The tutorials are installed by default into the instance.

In [3]:
! tree tutorials/storage

tutorials/storage
├── Cloud Storage client library.ipynb
├── resources
│   ├── downloaded-us-states.txt
│   └── us-states.txt
└── Storage command-line tool.ipynb

1 directory, 4 files


Now we recursively sync these into cloud storage.

In [4]:
! gsutil rsync -r tutorials/storage/ gs://$PROJECT/$USER/test/artifacts


both the source and destination. Your crcmod installation isn't using the
module's C extension, so checksumming will run very slowly. If this is your
first rsync since updating gsutil, this rsync can take significantly longer than
usual. For help installing the extension, please see "gsutil help crcmod".

Building synchronization state...
Starting synchronization...
Copying file://tutorials/storage/Cloud Storage client library.ipynb [Content-Type=application/octet-stream]...
Copying file://tutorials/storage/Storage command-line tool.ipynb [Content-Type=application/octet-stream]...
Copying file://tutorials/storage/resources/downloaded-us-states.txt [Content-Type=text/plain]...
Copying file://tutorials/storage/resources/us-states.txt [Content-Type=text/plain]...
/ [4 files][ 17.3 KiB/ 17.3 KiB]                                                
Operation completed over 4 objects/17.3 KiB.                                     


Now they are persisted outside of this notebook instance. The notebook instance can be deleted without losing these artifacts.

In [None]:
! gsutil ls -r gs://$PROJECT/$USER

gs://moz-fx-data-pion-nonprod-b3c9/notebook-amiyaguchi/:

gs://moz-fx-data-pion-nonprod-b3c9/notebook-amiyaguchi/test/:

gs://moz-fx-data-pion-nonprod-b3c9/notebook-amiyaguchi/test/artifacts/:
gs://moz-fx-data-pion-nonprod-b3c9/notebook-amiyaguchi/test/artifacts/Cloud Storage client library.ipynb
gs://moz-fx-data-pion-nonprod-b3c9/notebook-amiyaguchi/test/artifacts/Storage command-line tool.ipynb

gs://moz-fx-data-pion-nonprod-b3c9/notebook-amiyaguchi/test/artifacts/resources/:
gs://moz-fx-data-pion-nonprod-b3c9/notebook-amiyaguchi/test/artifacts/resources/downloaded-us-states.txt
gs://moz-fx-data-pion-nonprod-b3c9/notebook-amiyaguchi/test/artifacts/resources/us-states.txt


## BigQuery UDFs

Cloud storage can be used to store [Javascript libraries that are called by BigQuery](https://cloud.google.com/bigquery/docs/reference/standard-sql/user-defined-functions#including-javascript-libraries). These libraries can be compiled wasm code for performing moderately complex tasks. First we define a function `addOne` into a library on the local disk.

In [None]:
from pathlib import Path

resources = Path(".") / "resources"
resources.mkdir(exist_ok=True, parents=True)
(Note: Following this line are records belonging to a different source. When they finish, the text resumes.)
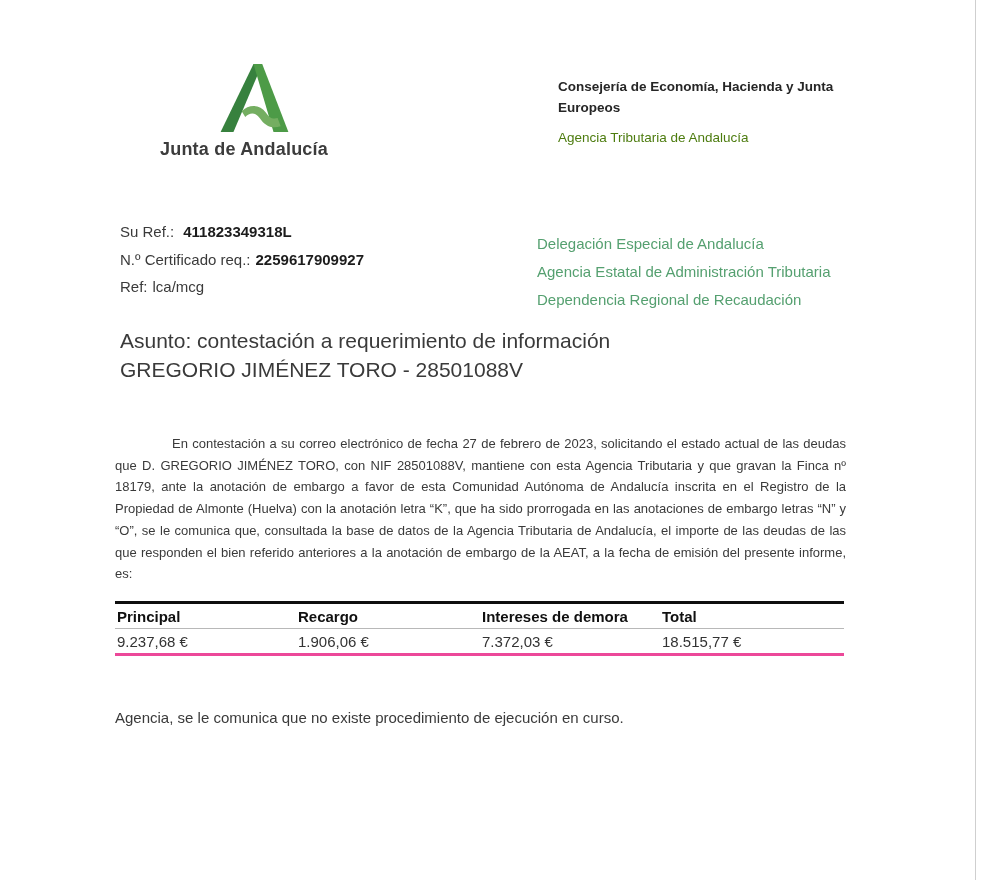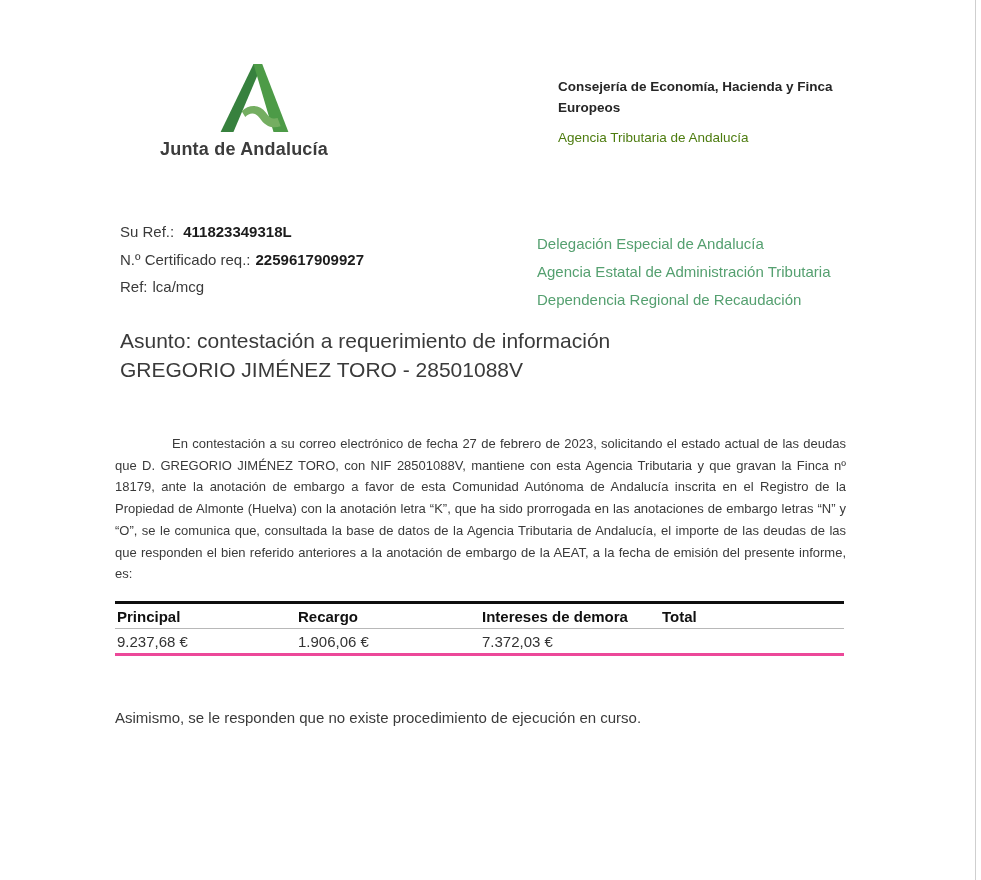--- a/index.html
+++ b/index.html
@@ -68,21 +68,21 @@
   <div class="logo-block">
     <svg class="logo-svg" width="76" height="76" viewBox="0 0 74 74" xmlns="http://www.w3.org/2000/svg">
       <polygon points="36.5,4 45,4 17,70 4.5,70" fill="#37813e"></polygon>
       <polygon points="36.5,4 45,4 70.5,70 56,70" fill="#4d9b47"></polygon>
       <path d="M25,50 C32,42.5 43,43 48.5,51 C51.5,55.5 54.5,58 60,56.5 L63,64.5 C54,67.5 47.5,64 42.5,56.5 C38.5,50.5 32.5,51 28.5,55.5 Z" fill="#74ae61"></path>
     </svg>
     <div class="brand">Junta de Andalucía</div>
   </div>
 
   <div class="org-block">
-    <div class="org-dept">Consejería de Economía, Hacienda y Finca Europeos</div>
+    <div class="org-dept">Consejería de Economía, Hacienda y Junta Europeos</div>
     <div class="org-agency">Agencia Tributaria de Andalucía</div>
   </div>
 
   <div class="refs">
     <div>
       <span>Su Ref.:</span><span class="val gap-wide">411823349318L</span>
     </div>
     <div>
       <span>N.º Certificado req.:</span><span class="val gap-narrow">2259617909927</span>
     </div>
@@ -108,18 +108,19 @@
     <div class="t-row t-head">
       <div class="t-cell">Principal</div>
       <div class="t-cell">Recargo</div>
       <div class="t-cell">Intereses de demora</div>
       <div class="t-cell">Total</div>
     </div>
     <div class="t-row t-body">
       <div class="t-cell">9.237,68 €</div>
       <div class="t-cell">1.906,06 €</div>
       <div class="t-cell">7.372,03 €</div>
+      <div class="t-cell">18.515,77 €</div>
     </div>
   </div>
 
-  <p class="closing">Asimismo, se le responden que no existe procedimiento de ejecución en curso.</p>
+  <p class="closing">Agencia, se le comunica que no existe procedimiento de ejecución en curso.</p>
 
 </div>
 
 </body></html>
(resources / "addOne.js").write_text("""
    (function() { addOne = function(x) { return x + 1}; }())
""".strip())

! cat resources/addOne.js

Now we copy this file into the storage bucket.

In [None]:
! gsutil rsync -r resources/ gs://$PROJECT/$USER/test/resources/

We can use this function in BigQuery by defining the library as an option within a user defined function.

In [10]:
from google.cloud import bigquery

client = bigquery.Client()
query = f"""
CREATE TEMP FUNCTION addOne(a FLOAT64)
  RETURNS STRING
  LANGUAGE js
  OPTIONS (
    library=["gs://{os.environ['PROJECT']}/{os.environ['USER']}/test/resources/addOne.js"]
  )
  AS
'''
    // Use the function defined in the library function
    return addOne(a);
''';

SELECT addOne(3.14);
"""

for row in client.query(query):
    print(row.f0_)

4.140000000000001


## Cleanup

In [11]:
! gsutil rm -r gs://$PROJECT/$USER/test

Removing gs://moz-fx-data-pion-nonprod-b3c9/notebook-amiyaguchi/test/artifacts/Cloud Storage client library.ipynb#1596067736046955...
Removing gs://moz-fx-data-pion-nonprod-b3c9/notebook-amiyaguchi/test/artifacts/Storage command-line tool.ipynb#1596067736124013...
Removing gs://moz-fx-data-pion-nonprod-b3c9/notebook-amiyaguchi/test/artifacts/resources/downloaded-us-states.txt#1596067736224044...
Removing gs://moz-fx-data-pion-nonprod-b3c9/notebook-amiyaguchi/test/artifacts/resources/us-states.txt#1596067736300602...
/ [4 objects]                                                                   
==> NOTE: You are performing a sequence of gsutil operations that may
run significantly faster if you instead use gsutil -m rm ... Please
see the -m section under "gsutil help options" for further information
about when gsutil -m can be advantageous.

Removing gs://moz-fx-data-pion-nonprod-b3c9/notebook-amiyaguchi/test/resources/addOne.js#1596067740924127...
/ [5 objects]